> _WHAT NEEDS TO BE DONE_
From the listing below, reproduce exactly the lines starting with the one with "[140,739,178,750] Arider ->" and going on through the one with "(168, 937) none", both ends kept. No picture is copied.

> _EXTRACTED DATA_
======

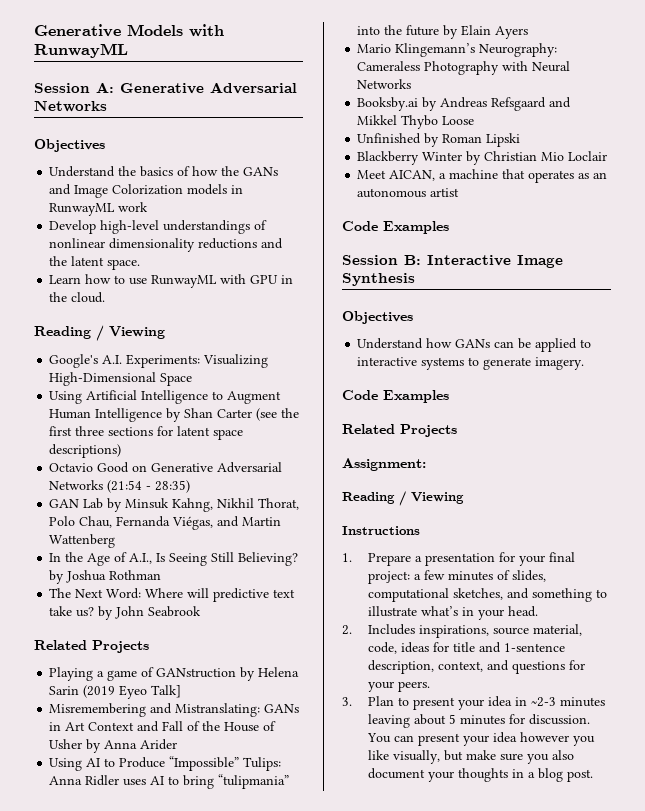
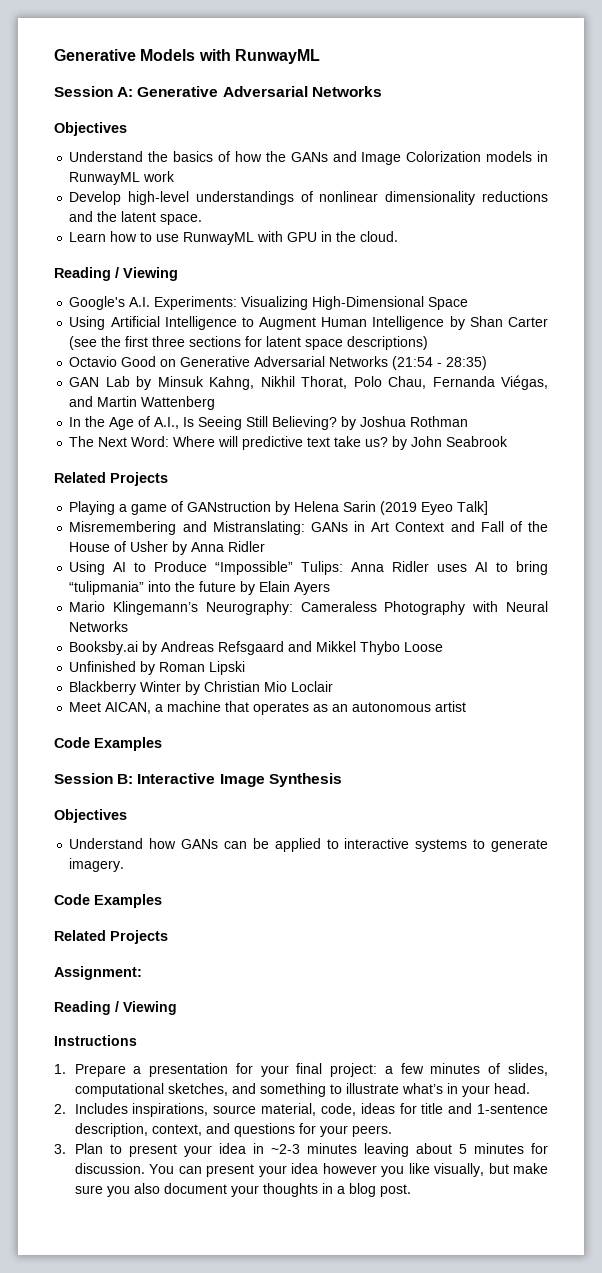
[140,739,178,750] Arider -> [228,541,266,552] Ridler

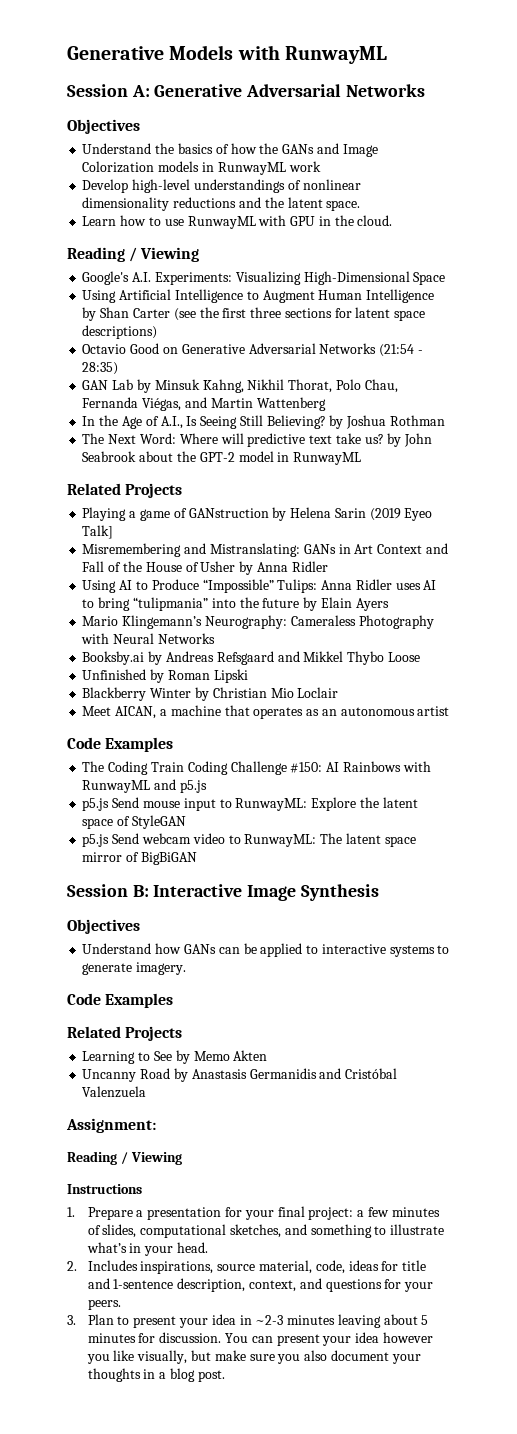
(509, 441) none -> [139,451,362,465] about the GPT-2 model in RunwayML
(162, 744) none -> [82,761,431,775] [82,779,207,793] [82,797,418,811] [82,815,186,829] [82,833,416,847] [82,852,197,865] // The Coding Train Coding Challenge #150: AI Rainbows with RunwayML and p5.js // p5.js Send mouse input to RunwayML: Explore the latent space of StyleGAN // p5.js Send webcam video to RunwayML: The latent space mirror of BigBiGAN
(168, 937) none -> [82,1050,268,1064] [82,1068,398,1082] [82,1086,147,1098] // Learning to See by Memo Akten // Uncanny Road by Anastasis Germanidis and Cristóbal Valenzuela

======

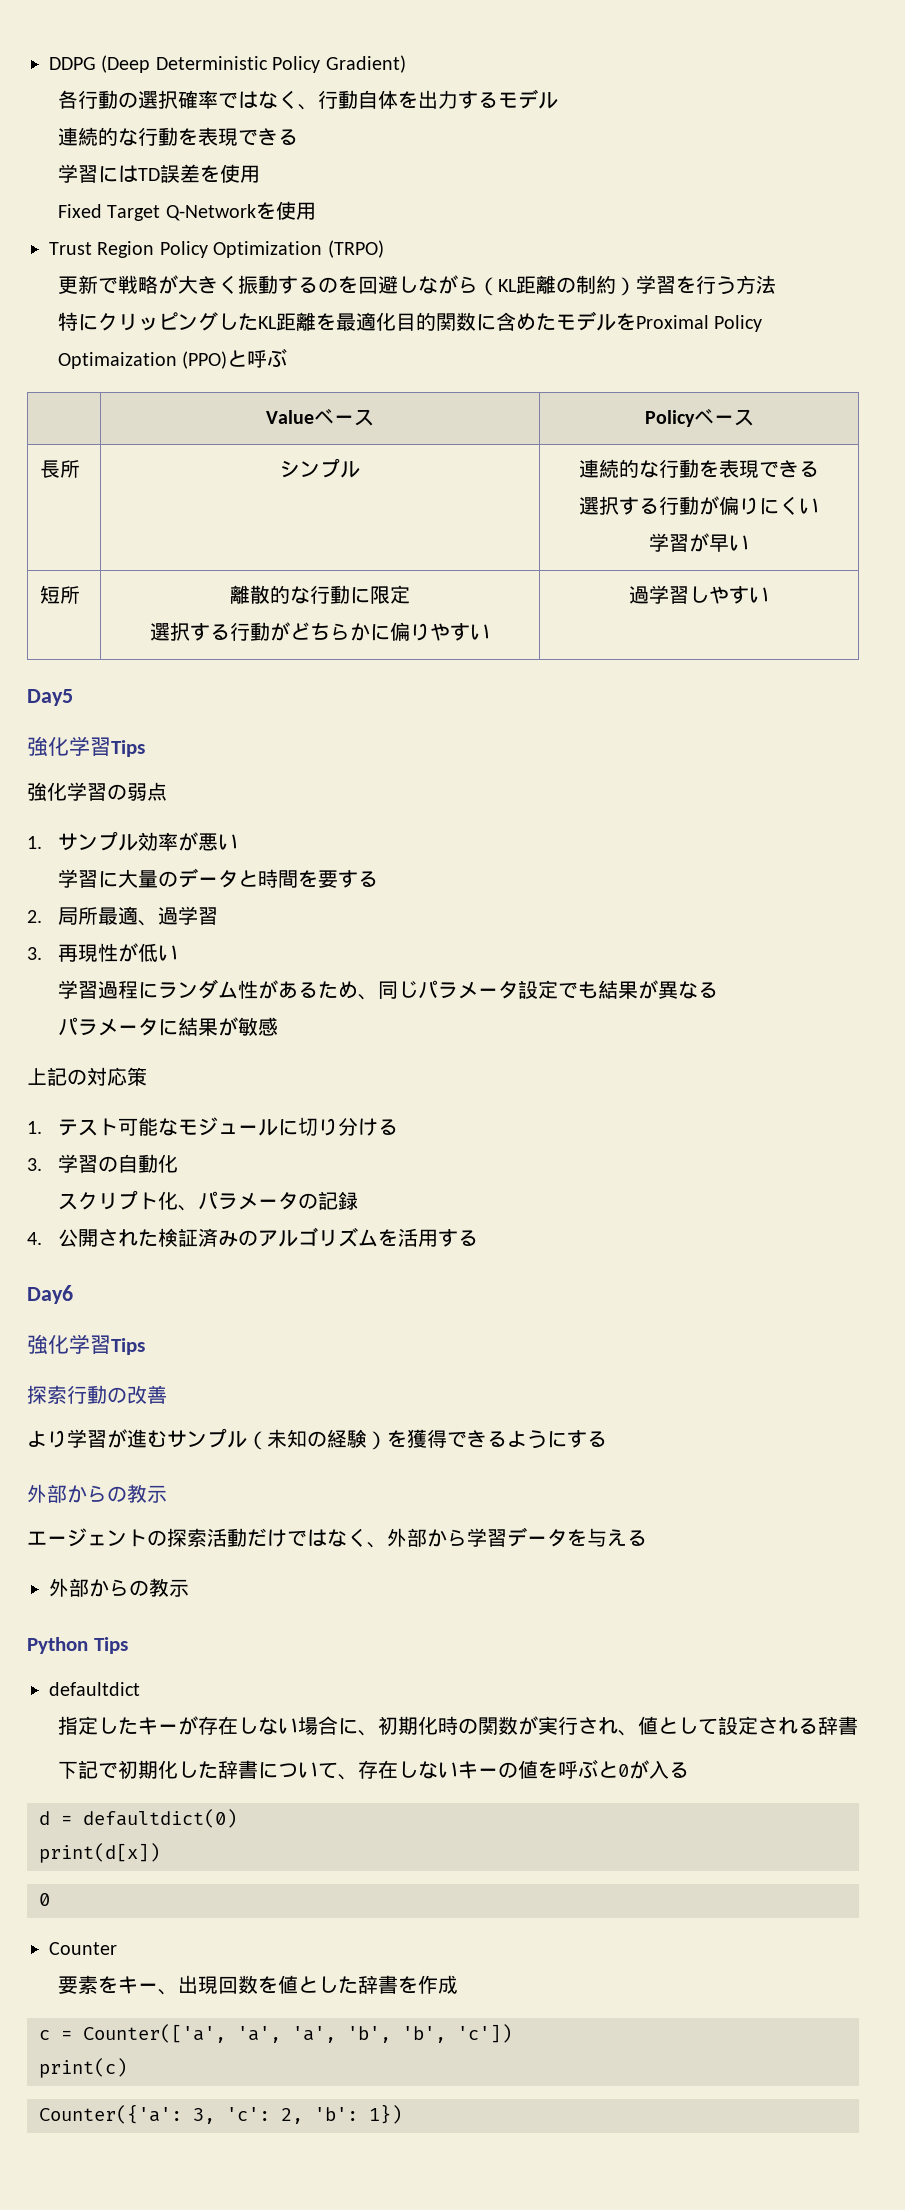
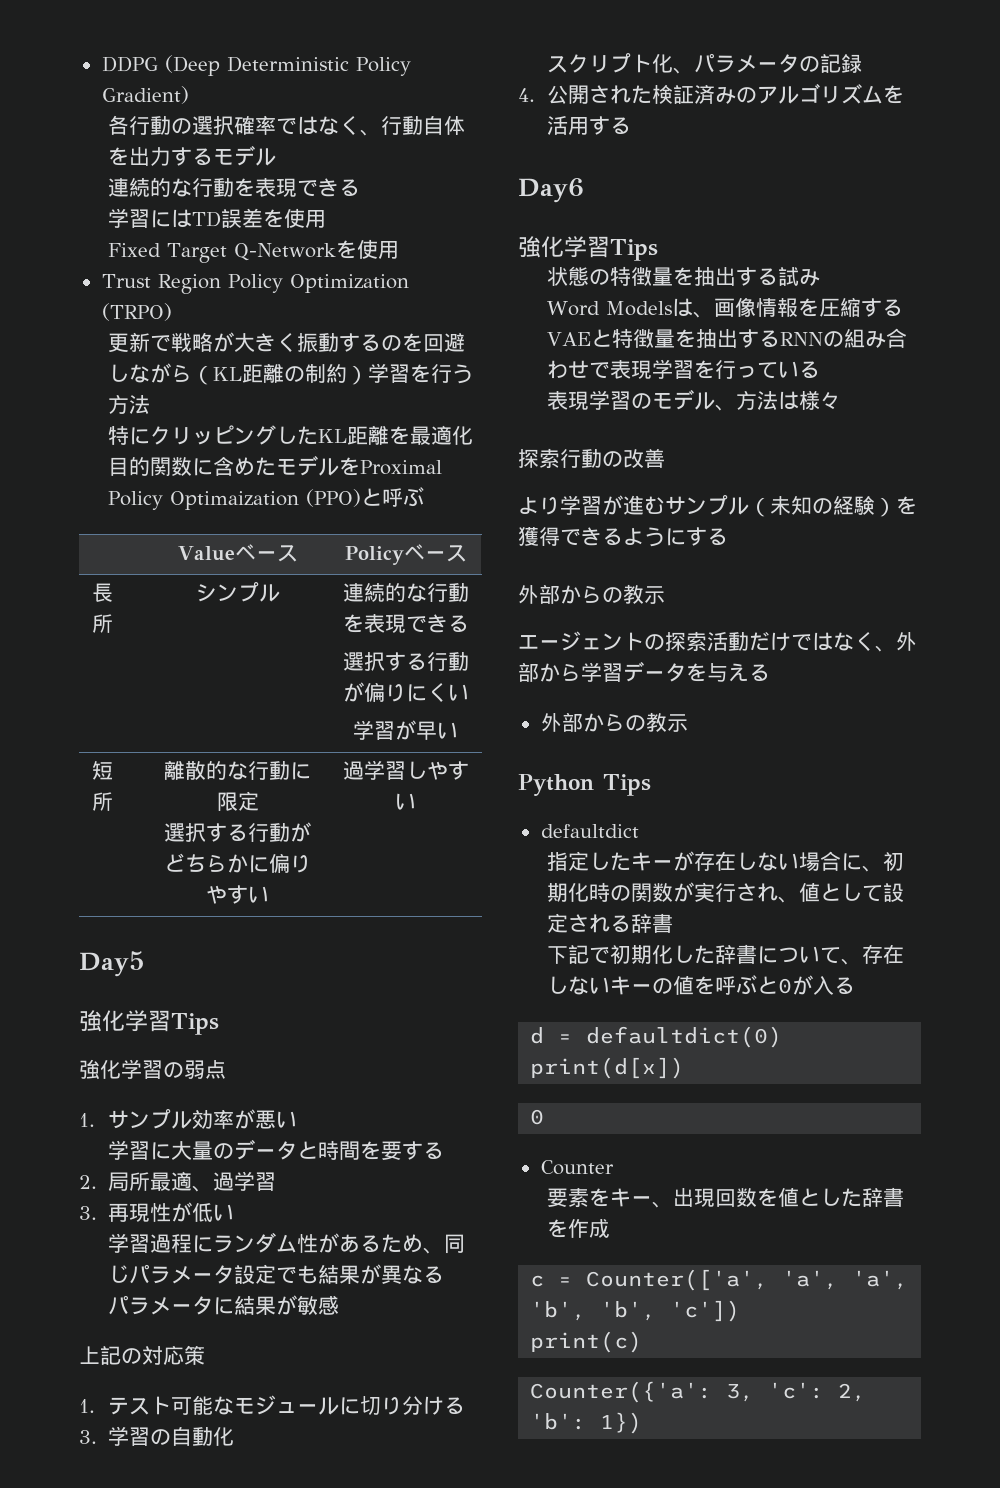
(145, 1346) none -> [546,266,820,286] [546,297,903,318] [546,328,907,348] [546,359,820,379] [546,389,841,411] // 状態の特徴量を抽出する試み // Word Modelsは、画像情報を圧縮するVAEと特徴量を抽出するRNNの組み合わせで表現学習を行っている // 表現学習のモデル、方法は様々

======

> _PROBLEM SOLUTION_
[140,739,178,750] Arider -> [228,541,266,552] Ridler

(509, 441) none -> [139,451,362,465] about the GPT-2 model in RunwayML
(162, 744) none -> [82,761,431,775] [82,779,207,793] [82,797,418,811] [82,815,186,829] [82,833,416,847] [82,852,197,865] // The Coding Train Coding Challenge #150: AI Rainbows with RunwayML and p5.js // p5.js Send mouse input to RunwayML: Explore the latent space of StyleGAN // p5.js Send webcam video to RunwayML: The latent space mirror of BigBiGAN
(168, 937) none -> [82,1050,268,1064] [82,1068,398,1082] [82,1086,147,1098] // Learning to See by Memo Akten // Uncanny Road by Anastasis Germanidis and Cristóbal Valenzuela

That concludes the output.